Intercellular interactions between neurons and glia impact diverse neurological diseases, from autism and schizophrenia to amyotrophic lateral sclerosis (ALS) and Alzheimer's disease, as well as responses to stroke and traumatic brain injury. Some of the most important interactions occur at synapses, where the dendritic spines that receive information are attached to astrocytic glia. The molecular mechanisms that assemble these cell-cell attachments remain elusive, owing to the challenges associated with the complexity of the mammalian brain. The goal of this study is to overcome these challenges using an innovative model of dendrite- glia interaction in C. elegans. As described below, the central hypothesis is that dendrite-glia contacts are mediated by proteins from adherens junctions (AJs) in epithelia. Thus, this study lies at the intersection of two fields: applying knowledge of AJs from epithelial biology to a long-standing question in glial biology and, conversely, leveraging the diversity of glial biology to investigate how AJ proteins can be deployed in cellular contexts outside epithelia. In preliminary data, innovative approaches enabled analysis of a novel class of dendrite-glia contact. Two neurons, URX and BAG, extend dendrites to the nose where they intimately wrap a single defined glial cell, the lateral ILso glia. Genetic screens identified factors (SAX-7, GRDN- 1, MAGI-1) that act in glia to anchor these dendrites at the nose during embryonic elongation. When these factors are disrupted, developing dendrites detach from the nose and fail to fully extend. SAX-7/L1CAM is a conserved neuron-glia adhesion molecule, GRDN-1 is a conserved cytoskeletal adaptor, and MAGI-1 is a conserved scaffolding protein. Each of these proteins is associated with AJs in epithelia; glial-specific depletion of the core AJ protein cadherin (HMR-1) also causes the same defects, leading to the idea that AJs mediate dendrite-glia attachments.

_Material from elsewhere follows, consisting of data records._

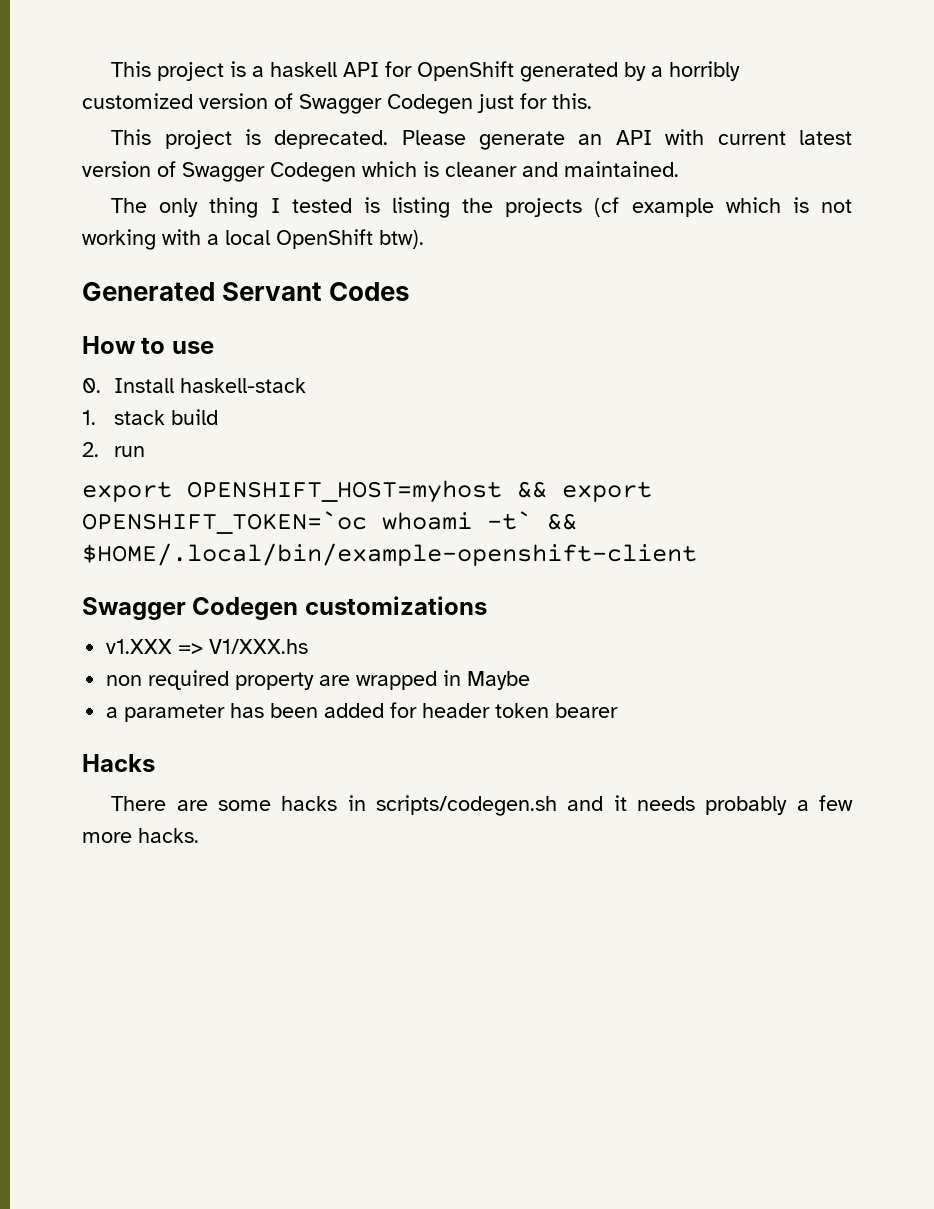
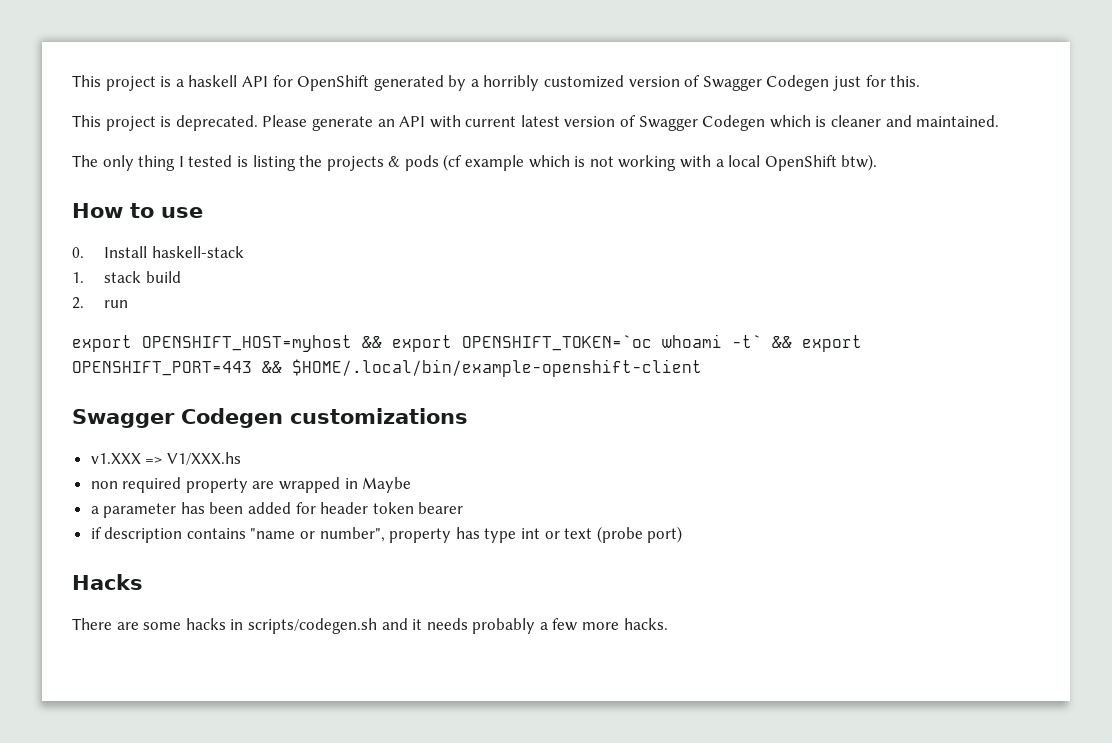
- The only thing I tested is listing the projects (cf example which is not working with a local OpenShift btw).
+ The only thing I tested is listing the projects & pods (cf example which is not working with a local OpenShift btw).
- Generated Servant Codes
- export OPENSHIFT_HOST=myhost && export OPENSHIFT_TOKEN=`oc whoami -t` && $HOME/.local/bin/example-openshift-client
+ export OPENSHIFT_HOST=myhost && export OPENSHIFT_TOKEN=`oc whoami -t` && export OPENSHIFT_PORT=443 && $HOME/.local/bin/example-openshift-client
+ if description contains "name or number", property has type int or text (probe port)

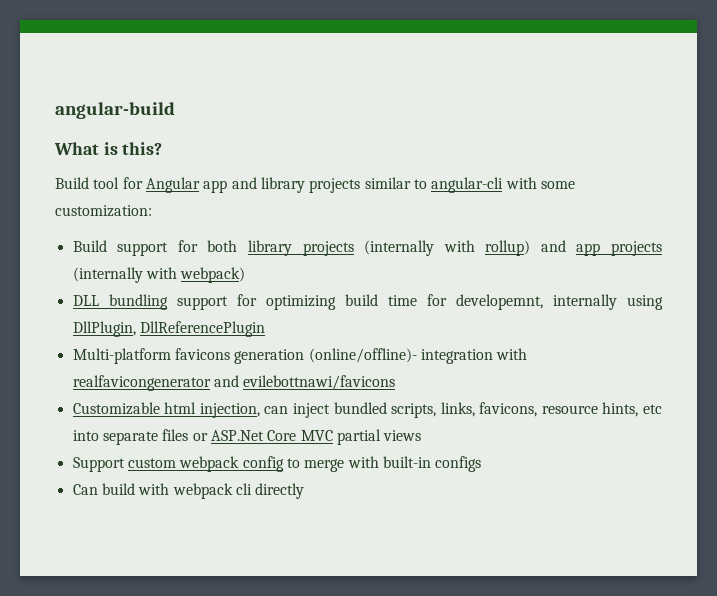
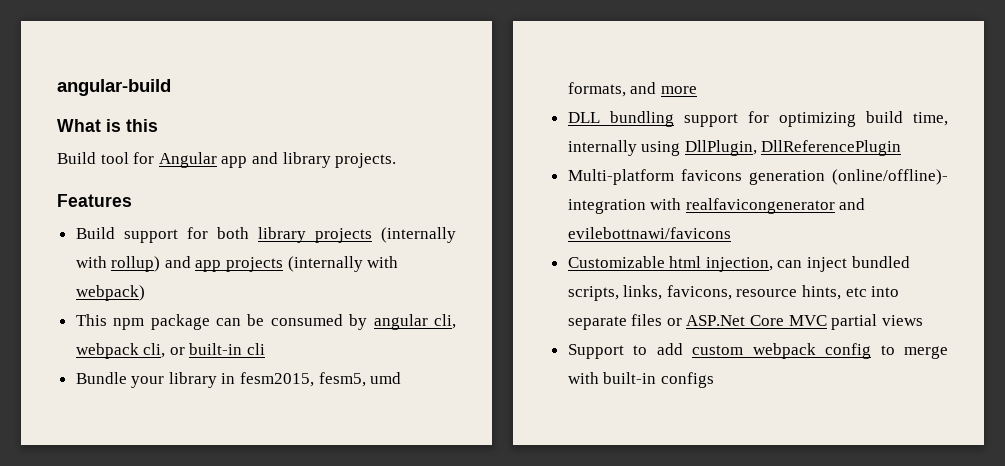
- What is this?
+ What is this
- Build tool for Angular app and library projects similar to angular-cli with some customization:
+ Build tool for Angular app and library projects.
+ Features
+ This npm package can be consumed by angular cli, webpack cli, or built-in cli
+ Bundle your library in fesm2015, fesm5, umd formats, and more
- DLL bundling support for optimizing build time for developemnt, internally using DllPlugin, DllReferencePlugin
+ DLL bundling support for optimizing build time, internally using DllPlugin, DllReferencePlugin
- Support custom webpack config to merge with built-in configs
+ Support to add custom webpack config to merge with built-in configs
- Can build with webpack cli directly

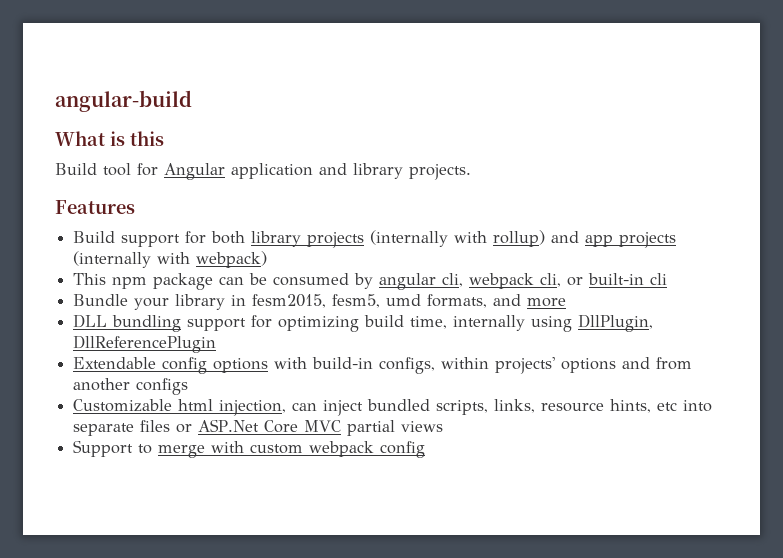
- Build tool for Angular app and library projects.
+ Build tool for Angular application and library projects.
- Multi-platform favicons generation (online/offline)- integration with realfavicongenerator and evilebottnawi/favicons
+ Extendable config options with build-in configs, within projects' options and from another configs
- Customizable html injection, can inject bundled scripts, links, favicons, resource hints, etc into separate files or ASP.Net Core MVC partial views
+ Customizable html injection, can inject bundled scripts, links, resource hints, etc into separate files or ASP.Net Core MVC partial views
- Support to add custom webpack config to merge with built-in configs
+ Support to merge with custom webpack config

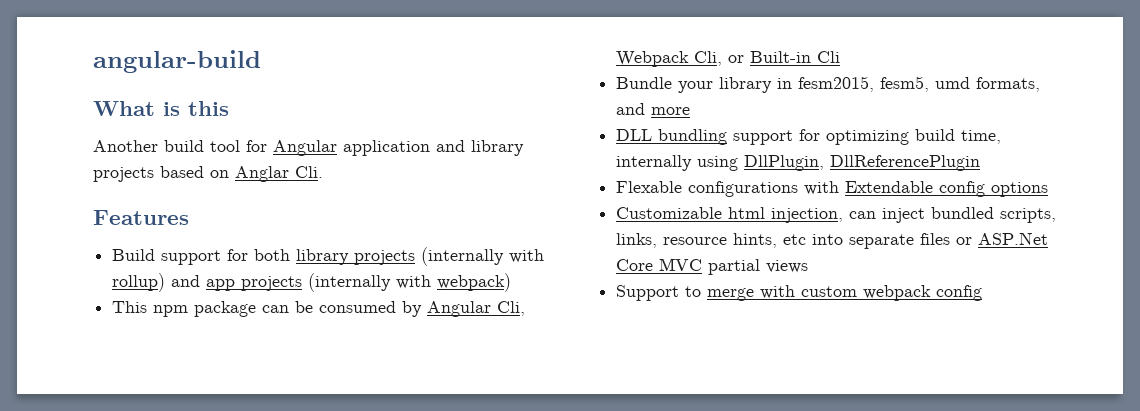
- Build tool for Angular application and library projects.
+ Another build tool for Angular application and library projects based on Anglar Cli.
- This npm package can be consumed by angular cli, webpack cli, or built-in cli
+ This npm package can be consumed by Angular Cli, Webpack Cli, or Built-in Cli
- Extendable config options with build-in configs, within projects' options and from another configs
+ Flexable configurations with Extendable config options

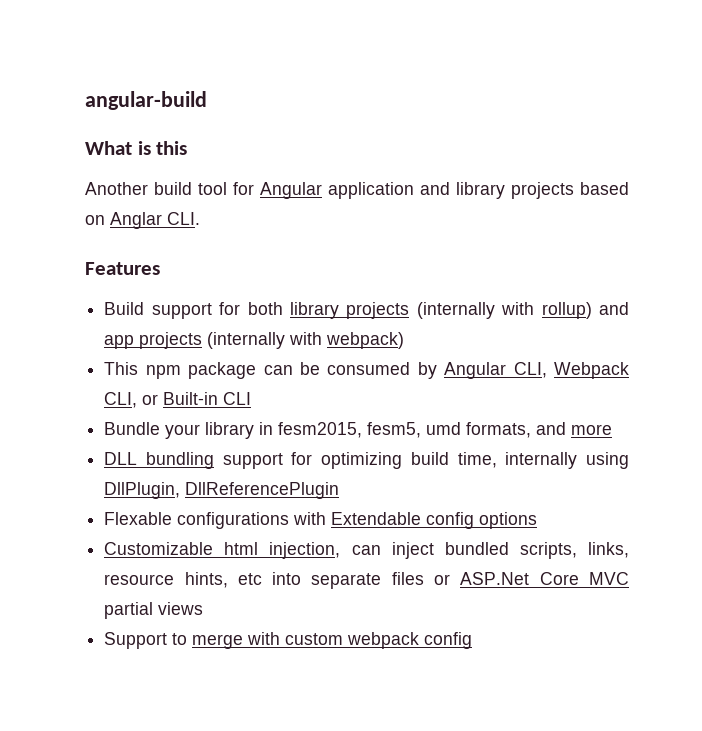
- Another build tool for Angular application and library projects based on Anglar Cli.
+ Another build tool for Angular application and library projects based on Anglar CLI.
- This npm package can be consumed by Angular Cli, Webpack Cli, or Built-in Cli
+ This npm package can be consumed by Angular CLI, Webpack CLI, or Built-in CLI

The Aims of this study are to (Aim 1) determine the role of AJs in dendrite-glia interaction using localization and cell-specific depletion experiments;
(Aim 2) define the molecular roles of SAX- 7, GRDN-1, and MAGI-1 using in vivo rescue and in vitro binding assays;
and (Aim 3) identify additional players in this novel junction using genetic screens, focusing initially on a MAP kinase and a formin-related protein as new players. The longer-term goal is to study these proteins in a mouse glia model, thus translating genetic discoveries from C. elegans to mammalian brain.
Interactions between neurons and glia in the human brain have been implicated in disorders ranging from schizophrenia to Alzheimer's disease, as well as in how the brain responds to stroke or traumatic brain injury. Yet, the complexity of the brain has made it difficult to identify the molecular players that mediate cell-cell attachments responsible for neuron-glia interactions. This proposal will use a simple but powerful genetic system, the nematode worm C. elegans, to identify the cell attachment molecules that control neuron-glia interactions, thus opening the door to future work that will determine how these pathways are altered in human disease.